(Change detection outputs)

○ ○ ○ ○ ○

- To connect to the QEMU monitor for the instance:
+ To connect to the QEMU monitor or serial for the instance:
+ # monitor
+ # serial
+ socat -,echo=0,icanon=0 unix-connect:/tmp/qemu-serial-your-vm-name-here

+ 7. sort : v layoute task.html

○ ○ ○ ○ ○

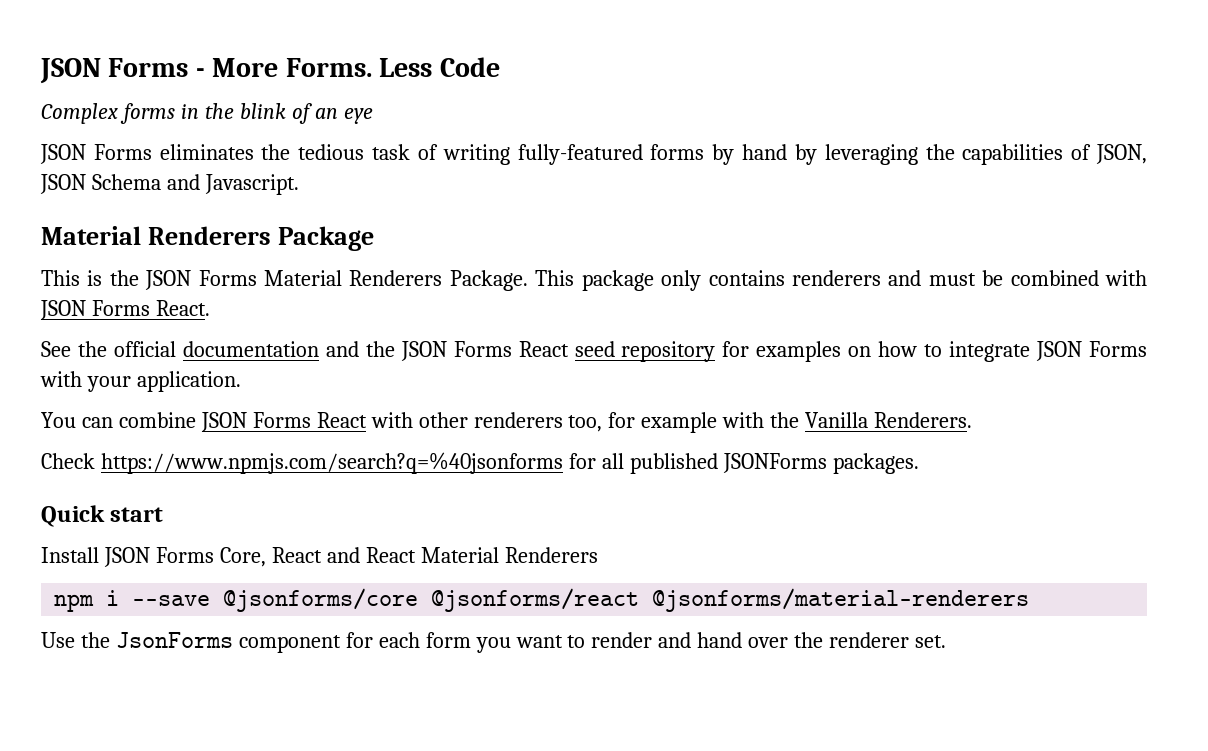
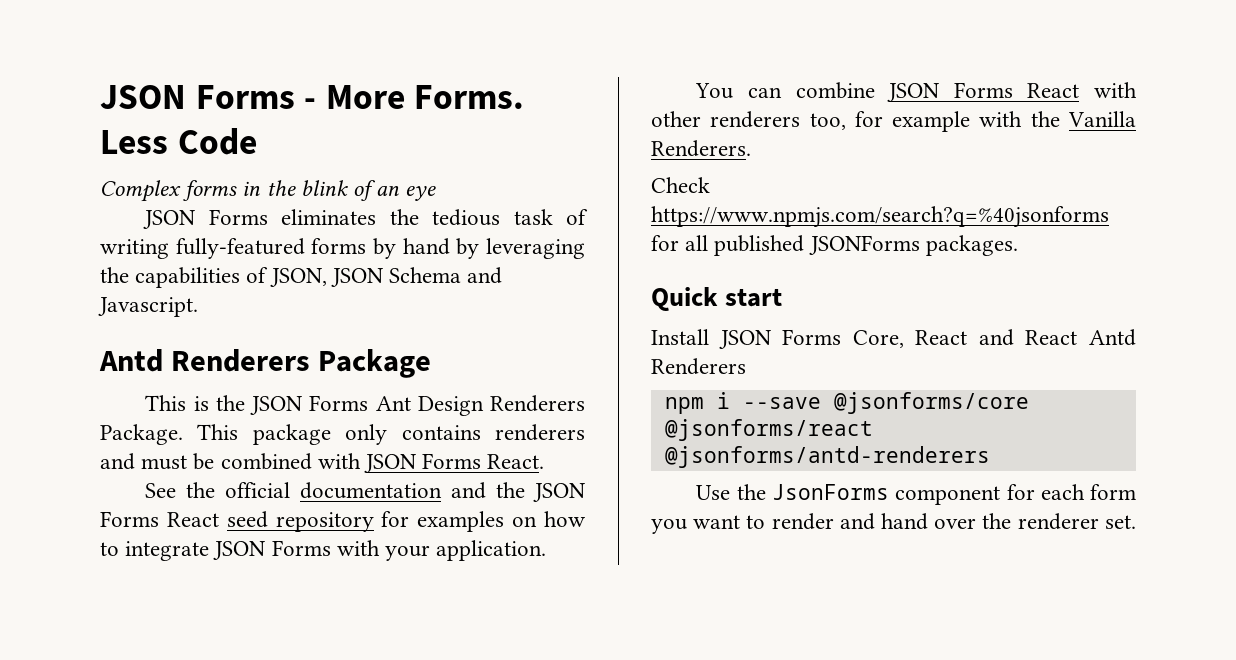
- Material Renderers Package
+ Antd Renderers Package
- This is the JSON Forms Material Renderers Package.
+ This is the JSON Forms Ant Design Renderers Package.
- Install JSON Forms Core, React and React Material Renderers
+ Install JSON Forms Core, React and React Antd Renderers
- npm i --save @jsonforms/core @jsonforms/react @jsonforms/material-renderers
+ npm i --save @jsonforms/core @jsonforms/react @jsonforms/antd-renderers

○ ○ ○ ○ ○

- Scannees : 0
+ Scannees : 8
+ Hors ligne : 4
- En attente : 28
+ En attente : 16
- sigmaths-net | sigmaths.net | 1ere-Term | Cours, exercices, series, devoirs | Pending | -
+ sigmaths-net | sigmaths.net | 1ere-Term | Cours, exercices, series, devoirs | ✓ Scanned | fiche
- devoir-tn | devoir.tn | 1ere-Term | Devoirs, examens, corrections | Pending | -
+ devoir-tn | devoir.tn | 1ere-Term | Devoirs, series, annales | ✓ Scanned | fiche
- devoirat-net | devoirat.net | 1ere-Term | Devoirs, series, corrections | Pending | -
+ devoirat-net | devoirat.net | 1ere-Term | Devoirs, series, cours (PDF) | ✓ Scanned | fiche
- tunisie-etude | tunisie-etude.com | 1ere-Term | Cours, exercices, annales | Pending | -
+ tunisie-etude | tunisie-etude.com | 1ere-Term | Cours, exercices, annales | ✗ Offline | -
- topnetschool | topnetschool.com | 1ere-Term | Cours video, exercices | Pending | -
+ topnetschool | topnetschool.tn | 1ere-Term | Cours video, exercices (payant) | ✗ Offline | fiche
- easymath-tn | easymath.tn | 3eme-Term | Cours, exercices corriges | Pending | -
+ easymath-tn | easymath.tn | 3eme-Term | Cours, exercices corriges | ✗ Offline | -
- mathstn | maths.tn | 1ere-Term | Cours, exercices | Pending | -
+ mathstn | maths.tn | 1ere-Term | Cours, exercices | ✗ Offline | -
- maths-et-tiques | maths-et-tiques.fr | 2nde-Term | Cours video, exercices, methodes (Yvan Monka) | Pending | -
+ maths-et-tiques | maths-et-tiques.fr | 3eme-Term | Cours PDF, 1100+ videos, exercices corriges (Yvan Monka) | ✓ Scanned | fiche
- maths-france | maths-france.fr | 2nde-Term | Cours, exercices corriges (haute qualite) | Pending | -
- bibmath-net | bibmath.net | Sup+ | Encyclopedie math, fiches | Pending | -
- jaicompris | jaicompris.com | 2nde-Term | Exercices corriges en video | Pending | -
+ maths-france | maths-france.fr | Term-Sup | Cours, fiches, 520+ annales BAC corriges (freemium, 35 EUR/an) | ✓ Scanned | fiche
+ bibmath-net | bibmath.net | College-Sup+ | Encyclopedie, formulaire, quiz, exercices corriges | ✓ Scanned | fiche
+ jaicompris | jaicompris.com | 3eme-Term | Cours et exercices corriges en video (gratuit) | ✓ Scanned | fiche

○ ○ ○ ○ ○

→ GOAL OF THE EXERCISE: What you give back must be the stretch above, starting at the line with "- devoirat-net |" and ending at the line with "Offline | fiche", copied exactly.

→ ANSWER BELOW:
- devoirat-net | devoirat.net | 1ere-Term | Devoirs, series, corrections | Pending | -
+ devoirat-net | devoirat.net | 1ere-Term | Devoirs, series, cours (PDF) | ✓ Scanned | fiche
- tunisie-etude | tunisie-etude.com | 1ere-Term | Cours, exercices, annales | Pending | -
+ tunisie-etude | tunisie-etude.com | 1ere-Term | Cours, exercices, annales | ✗ Offline | -
- topnetschool | topnetschool.com | 1ere-Term | Cours video, exercices | Pending | -
+ topnetschool | topnetschool.tn | 1ere-Term | Cours video, exercices (payant) | ✗ Offline | fiche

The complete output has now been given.